An open API service indexing awesome lists of open source software.

Awesome Lists | Featured Topics | Projects

https://github.com/bhoriuchi/passport-activedirectory

Active Directory strategy for passport.js
https://github.com/bhoriuchi/passport-activedirectory

active-directory authentication passport strategy verification

Last synced: 2 months ago
JSON representation

Active Directory strategy for passport.js

Awesome Lists containing this project

README 

        
# passport-activedirectory



Active Directory strategy for [`passport.js`](https://github.com/jaredhanson/passport)



---



This Strategy is a *"fork"* of [`passport-windowsauth`](https://github.com/auth0/passport-windowsauth) that uses the [`activedirectory`](https://github.com/gheeres/node-activedirectory) module instead of directly calling [`ldapjs`](https://github.com/mcavage/node-ldapjs).

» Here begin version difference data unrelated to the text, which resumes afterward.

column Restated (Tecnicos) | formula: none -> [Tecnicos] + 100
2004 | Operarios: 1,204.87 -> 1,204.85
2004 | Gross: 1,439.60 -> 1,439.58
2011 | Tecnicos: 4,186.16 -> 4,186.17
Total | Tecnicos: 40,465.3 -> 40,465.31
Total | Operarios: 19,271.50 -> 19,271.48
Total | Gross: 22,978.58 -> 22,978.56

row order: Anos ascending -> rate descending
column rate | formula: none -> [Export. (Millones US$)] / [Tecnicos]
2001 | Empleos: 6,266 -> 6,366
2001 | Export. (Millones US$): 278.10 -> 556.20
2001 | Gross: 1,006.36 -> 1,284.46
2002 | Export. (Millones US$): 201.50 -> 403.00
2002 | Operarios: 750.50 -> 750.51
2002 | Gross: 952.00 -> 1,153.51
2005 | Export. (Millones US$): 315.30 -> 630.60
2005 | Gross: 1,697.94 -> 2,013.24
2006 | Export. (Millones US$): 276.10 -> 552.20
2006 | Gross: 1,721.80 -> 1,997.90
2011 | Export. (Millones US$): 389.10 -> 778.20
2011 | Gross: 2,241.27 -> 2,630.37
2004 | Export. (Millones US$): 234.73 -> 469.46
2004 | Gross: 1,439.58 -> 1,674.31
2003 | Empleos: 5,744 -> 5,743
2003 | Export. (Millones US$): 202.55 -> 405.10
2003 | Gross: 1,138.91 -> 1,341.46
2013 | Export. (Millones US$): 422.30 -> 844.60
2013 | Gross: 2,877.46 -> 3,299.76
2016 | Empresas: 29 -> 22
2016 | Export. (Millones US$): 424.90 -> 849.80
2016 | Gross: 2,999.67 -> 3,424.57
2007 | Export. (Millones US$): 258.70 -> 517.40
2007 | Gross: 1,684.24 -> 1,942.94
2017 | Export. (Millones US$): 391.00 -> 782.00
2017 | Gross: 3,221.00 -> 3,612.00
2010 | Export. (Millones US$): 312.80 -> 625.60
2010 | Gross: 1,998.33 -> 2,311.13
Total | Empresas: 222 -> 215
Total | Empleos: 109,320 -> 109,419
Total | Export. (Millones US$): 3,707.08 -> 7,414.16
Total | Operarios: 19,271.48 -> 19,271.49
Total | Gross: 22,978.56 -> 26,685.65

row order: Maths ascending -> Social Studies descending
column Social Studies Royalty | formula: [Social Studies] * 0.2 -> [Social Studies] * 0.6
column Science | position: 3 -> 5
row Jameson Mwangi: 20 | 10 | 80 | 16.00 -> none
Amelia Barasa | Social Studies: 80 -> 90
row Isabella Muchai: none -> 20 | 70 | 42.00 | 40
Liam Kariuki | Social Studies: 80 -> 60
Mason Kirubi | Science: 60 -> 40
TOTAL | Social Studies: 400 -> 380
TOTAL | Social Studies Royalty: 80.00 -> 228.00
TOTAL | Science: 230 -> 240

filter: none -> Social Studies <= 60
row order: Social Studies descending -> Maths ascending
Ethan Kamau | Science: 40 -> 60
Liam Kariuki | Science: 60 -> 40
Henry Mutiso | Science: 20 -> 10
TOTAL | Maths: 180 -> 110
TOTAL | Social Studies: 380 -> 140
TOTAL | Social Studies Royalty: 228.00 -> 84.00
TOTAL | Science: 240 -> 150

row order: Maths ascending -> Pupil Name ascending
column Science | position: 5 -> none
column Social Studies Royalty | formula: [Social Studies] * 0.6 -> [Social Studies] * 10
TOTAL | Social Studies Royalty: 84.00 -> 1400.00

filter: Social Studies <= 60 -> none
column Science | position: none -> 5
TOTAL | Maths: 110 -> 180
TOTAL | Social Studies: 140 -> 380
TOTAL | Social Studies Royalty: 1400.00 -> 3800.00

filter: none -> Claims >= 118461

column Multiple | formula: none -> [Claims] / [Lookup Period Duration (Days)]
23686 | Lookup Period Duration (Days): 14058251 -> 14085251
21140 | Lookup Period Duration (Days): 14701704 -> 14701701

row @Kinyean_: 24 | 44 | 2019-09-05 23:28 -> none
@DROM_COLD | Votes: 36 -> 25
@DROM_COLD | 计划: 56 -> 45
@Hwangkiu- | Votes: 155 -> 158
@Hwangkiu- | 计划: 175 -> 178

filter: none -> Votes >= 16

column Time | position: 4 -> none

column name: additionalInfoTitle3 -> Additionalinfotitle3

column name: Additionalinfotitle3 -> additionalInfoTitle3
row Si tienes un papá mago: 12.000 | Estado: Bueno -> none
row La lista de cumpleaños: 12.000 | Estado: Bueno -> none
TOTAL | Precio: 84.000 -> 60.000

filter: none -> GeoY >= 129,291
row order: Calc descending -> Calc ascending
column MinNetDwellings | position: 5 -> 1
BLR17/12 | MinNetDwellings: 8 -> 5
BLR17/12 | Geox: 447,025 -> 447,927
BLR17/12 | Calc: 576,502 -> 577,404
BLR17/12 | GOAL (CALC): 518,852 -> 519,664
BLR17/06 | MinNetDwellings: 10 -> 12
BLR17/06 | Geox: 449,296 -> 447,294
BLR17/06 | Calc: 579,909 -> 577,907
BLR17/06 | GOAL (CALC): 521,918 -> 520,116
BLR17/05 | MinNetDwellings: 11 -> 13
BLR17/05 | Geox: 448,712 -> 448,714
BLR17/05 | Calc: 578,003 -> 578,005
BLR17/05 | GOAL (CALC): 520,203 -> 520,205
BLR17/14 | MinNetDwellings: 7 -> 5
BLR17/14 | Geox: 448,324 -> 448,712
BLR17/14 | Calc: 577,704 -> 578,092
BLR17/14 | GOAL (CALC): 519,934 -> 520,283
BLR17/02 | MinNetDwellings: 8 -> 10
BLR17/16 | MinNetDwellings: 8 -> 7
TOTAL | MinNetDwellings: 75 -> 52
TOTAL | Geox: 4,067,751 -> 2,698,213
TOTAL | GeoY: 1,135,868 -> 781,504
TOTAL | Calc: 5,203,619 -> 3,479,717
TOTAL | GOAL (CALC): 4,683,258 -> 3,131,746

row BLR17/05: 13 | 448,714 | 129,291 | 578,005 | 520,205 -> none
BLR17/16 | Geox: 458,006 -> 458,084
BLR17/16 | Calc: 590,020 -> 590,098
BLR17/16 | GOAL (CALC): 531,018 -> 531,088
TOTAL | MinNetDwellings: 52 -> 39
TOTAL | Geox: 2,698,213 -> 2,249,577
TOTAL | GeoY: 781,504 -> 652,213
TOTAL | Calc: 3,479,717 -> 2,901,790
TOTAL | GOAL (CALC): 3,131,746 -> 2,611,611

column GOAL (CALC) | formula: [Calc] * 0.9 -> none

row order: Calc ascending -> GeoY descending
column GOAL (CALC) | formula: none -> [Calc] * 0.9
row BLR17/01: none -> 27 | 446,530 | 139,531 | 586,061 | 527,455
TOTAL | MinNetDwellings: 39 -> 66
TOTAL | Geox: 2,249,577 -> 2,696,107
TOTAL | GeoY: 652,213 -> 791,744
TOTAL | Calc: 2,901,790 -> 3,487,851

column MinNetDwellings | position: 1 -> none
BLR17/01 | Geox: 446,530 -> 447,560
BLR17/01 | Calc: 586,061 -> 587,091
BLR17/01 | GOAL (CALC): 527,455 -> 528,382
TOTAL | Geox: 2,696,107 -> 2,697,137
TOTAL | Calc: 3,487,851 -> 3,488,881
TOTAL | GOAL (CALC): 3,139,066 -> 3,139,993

The module works almost identically except that the `verify` function is passed the `ActiveDirectory` object as a parameter so that you can use the query functions included in [`activedirectory`](https://github.com/gheeres/node-activedirectory) during verification. This is useful when using nested AD groups where you want to identify if a user is a member of a root level group.



### Example



#### Setup

```js

var passport = require('passport')

var ActiveDirectoryStrategy = require('passport-activedirectory')



passport.use(new ActiveDirectoryStrategy({

  integrated: false,

  ldap: {

    url: 'ldap://my.domain.com',

    baseDN: 'DC=my,DC=domain,DC=com',

    username: '[email protected]',

    password: 'readuserspassword'

  }

}, function (profile, ad, done) {

  ad.isUserMemberOf(profile._json.dn, 'AccessGroup', function (err, isMember) {

    if (err) return done(err)

    return done(null, profile)

  })

}))

```

#### Protecting a path



```js

var opts = { failWithError: true }

app.post('/login', passport.authenticate('ActiveDirectory', opts), function(req, res) {

  res.json(req.user)

}, function (err) {

  res.status(401).send('Not Authenticated')

})



// example request

// > curl -H "Content-Type: application/json" -X POST -d '{"username":"xyz","password":"xyz"}' http://localhost/login

```



#### Optionally reuse an existing instance of `activedirectory`



```js

var passport = require('passport')

var ActiveDirectoryStrategy = require('passport-activedirectory')

var ActiveDirectory = require('activedirectory')



var ad = new ActiveDirectory({

  url: 'ldap://my.domain.com',

  baseDN: 'DC=my,DC=domain,DC=com',

  username: '[email protected]',

  password: 'readuserspassword'

})



passport.use(new ActiveDirectoryStrategy({

  integrated: false,

  ldap: ad

}, function (profile, ad, done) {

  ad.isUserMemberOf(profile._json.dn, 'AccessGroup', function (err, isMember) {

    if (err) return done(err)

    return done(null, profile)

  })

}))

```



### API



#### ActiveDirectoryStrategy ( `options`, `verify` )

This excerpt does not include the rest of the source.